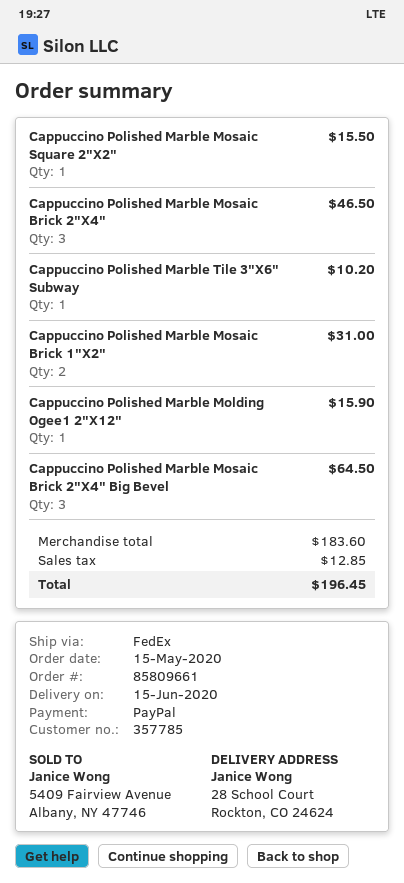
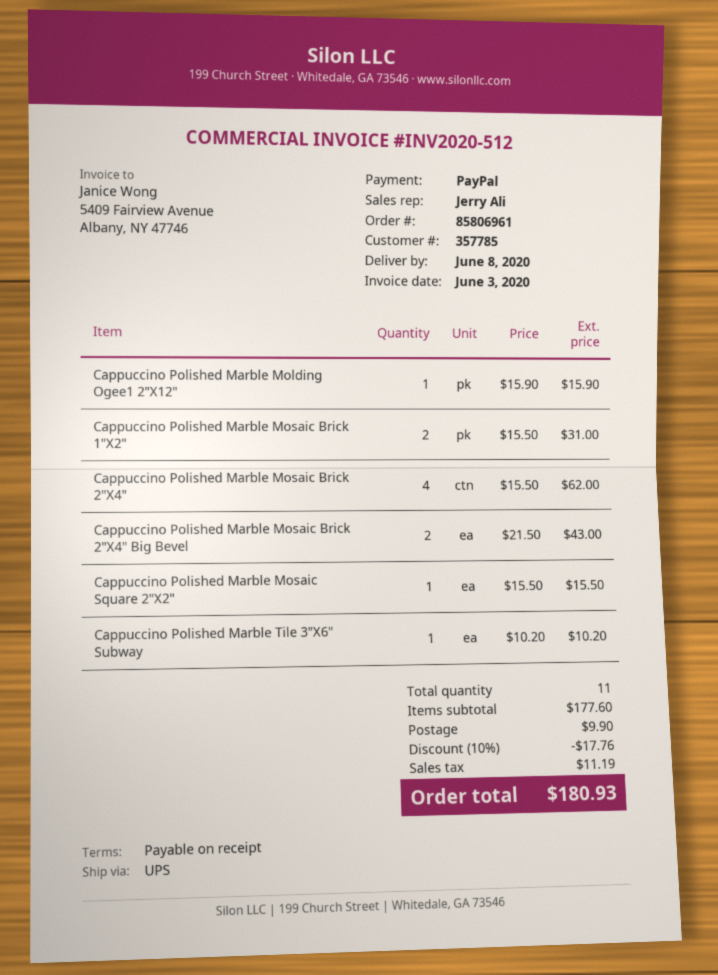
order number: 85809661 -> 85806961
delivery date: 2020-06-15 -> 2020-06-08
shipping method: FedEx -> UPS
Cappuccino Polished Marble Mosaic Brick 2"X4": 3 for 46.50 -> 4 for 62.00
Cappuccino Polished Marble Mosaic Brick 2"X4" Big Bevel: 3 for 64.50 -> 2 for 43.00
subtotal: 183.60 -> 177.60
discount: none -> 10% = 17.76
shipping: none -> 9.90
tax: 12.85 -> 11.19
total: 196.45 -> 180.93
+++
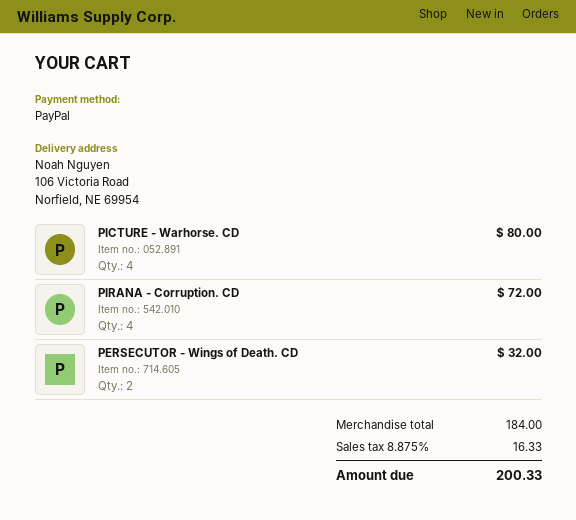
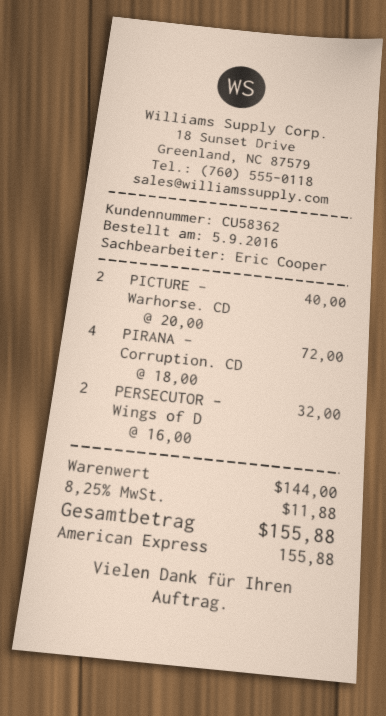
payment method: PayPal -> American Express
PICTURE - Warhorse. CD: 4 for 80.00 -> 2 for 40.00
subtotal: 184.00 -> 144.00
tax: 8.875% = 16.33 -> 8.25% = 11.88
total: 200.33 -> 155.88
+++
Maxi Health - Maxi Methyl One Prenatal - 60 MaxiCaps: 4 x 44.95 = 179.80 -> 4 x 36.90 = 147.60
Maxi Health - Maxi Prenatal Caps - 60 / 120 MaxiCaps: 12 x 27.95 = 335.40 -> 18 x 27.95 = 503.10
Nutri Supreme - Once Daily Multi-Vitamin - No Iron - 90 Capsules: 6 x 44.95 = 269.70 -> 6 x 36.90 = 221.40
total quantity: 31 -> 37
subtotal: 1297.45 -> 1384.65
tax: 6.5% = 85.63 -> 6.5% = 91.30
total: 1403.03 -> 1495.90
+++
● Required action
All lines in the listing above between the line with "subtotal: 184.00 -> 144.00" and the line with "total: 200.33 -> 155.88", inclusive, should be set down exactly, and no line outside that range.

● Answer section
subtotal: 184.00 -> 144.00
tax: 8.875% = 16.33 -> 8.25% = 11.88
total: 200.33 -> 155.88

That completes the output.